But “Sunny” succeeds where “Eric” falls short. Whereas the latter flailed in an admirable but weakly executed effort to fold racism (and the AIDS epidemic and homophobia and civic corruption in 1980s New York) into a fable about mental illness, narcissism, gentrification and addiction, “Sunny” is understated and focused. Its themes are few. Its world is pared down. The show’s version of Japan is — save for one memorable episode parodying Japanese TV — more workaday than exotic. Even its futurism is curated, restrained. The homebots are charmingly simple, practically buttonless. The devices people use in lieu of cellphones are only slightly foreign, and in a cozy, analog way. (Instead of screens, they’re small projectors.) Although both shows feature great performances given the (extremely challenging) circumstances, Jones’s quiet, precise, matter-of-fact work opposite the robot endows their scenes together with the virtuosic specificity of a seasoned miniaturist.
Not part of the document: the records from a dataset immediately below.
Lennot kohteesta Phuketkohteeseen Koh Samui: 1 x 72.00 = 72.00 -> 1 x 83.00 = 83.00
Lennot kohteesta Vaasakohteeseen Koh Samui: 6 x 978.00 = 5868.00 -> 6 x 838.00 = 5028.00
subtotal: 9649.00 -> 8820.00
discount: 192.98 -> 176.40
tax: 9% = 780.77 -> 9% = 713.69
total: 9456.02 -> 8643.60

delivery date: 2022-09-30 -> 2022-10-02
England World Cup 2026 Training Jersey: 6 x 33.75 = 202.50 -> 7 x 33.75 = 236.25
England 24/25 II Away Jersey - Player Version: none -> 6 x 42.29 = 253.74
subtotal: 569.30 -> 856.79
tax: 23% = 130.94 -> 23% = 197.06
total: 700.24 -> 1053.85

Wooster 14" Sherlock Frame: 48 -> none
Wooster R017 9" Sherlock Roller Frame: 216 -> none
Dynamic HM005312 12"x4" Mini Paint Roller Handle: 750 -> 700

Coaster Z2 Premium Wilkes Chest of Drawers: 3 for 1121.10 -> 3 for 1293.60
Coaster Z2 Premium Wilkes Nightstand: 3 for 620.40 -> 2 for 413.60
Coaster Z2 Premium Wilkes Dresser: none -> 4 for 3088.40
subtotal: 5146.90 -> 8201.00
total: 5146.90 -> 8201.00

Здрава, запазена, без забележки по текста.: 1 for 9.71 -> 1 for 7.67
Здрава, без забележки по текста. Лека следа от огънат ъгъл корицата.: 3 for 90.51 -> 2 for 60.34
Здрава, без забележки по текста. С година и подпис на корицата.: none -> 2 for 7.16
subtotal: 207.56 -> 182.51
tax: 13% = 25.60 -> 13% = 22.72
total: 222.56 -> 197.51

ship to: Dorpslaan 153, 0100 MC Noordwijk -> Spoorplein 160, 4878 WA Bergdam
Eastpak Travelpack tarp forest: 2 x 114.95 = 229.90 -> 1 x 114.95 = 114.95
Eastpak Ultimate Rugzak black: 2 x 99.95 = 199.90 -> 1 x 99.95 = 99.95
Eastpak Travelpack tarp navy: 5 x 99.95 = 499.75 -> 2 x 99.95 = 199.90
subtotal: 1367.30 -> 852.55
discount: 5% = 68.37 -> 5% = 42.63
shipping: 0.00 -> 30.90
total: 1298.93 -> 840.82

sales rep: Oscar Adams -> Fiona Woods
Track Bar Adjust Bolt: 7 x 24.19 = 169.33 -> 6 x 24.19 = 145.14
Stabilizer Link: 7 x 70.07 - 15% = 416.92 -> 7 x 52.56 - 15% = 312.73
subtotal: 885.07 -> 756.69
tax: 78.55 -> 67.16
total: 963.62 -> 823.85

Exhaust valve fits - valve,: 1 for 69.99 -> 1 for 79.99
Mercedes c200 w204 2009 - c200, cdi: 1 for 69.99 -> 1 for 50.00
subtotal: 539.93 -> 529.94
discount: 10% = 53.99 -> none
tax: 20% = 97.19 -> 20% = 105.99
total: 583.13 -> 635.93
I worry, therefore, given the goofy cliffhanger with which the first season concludes, that the show misunderstands its strengths. These do not include “realistic action sequences” or tight plotting. But I’ll devour that second season if it comes, because I desperately want more of the proud, tetchy, immersive, oddly relatable world it builds around Suzie and Noriko and Mixxy. If that’s leavened by some artificial intelligence theory and a few over-the-top Yakuza scenes, so much the better.

Sunny (10 episodes) premieres July 10 with two episodes on Apple TV Plus. Subsequent episodes will air weekly.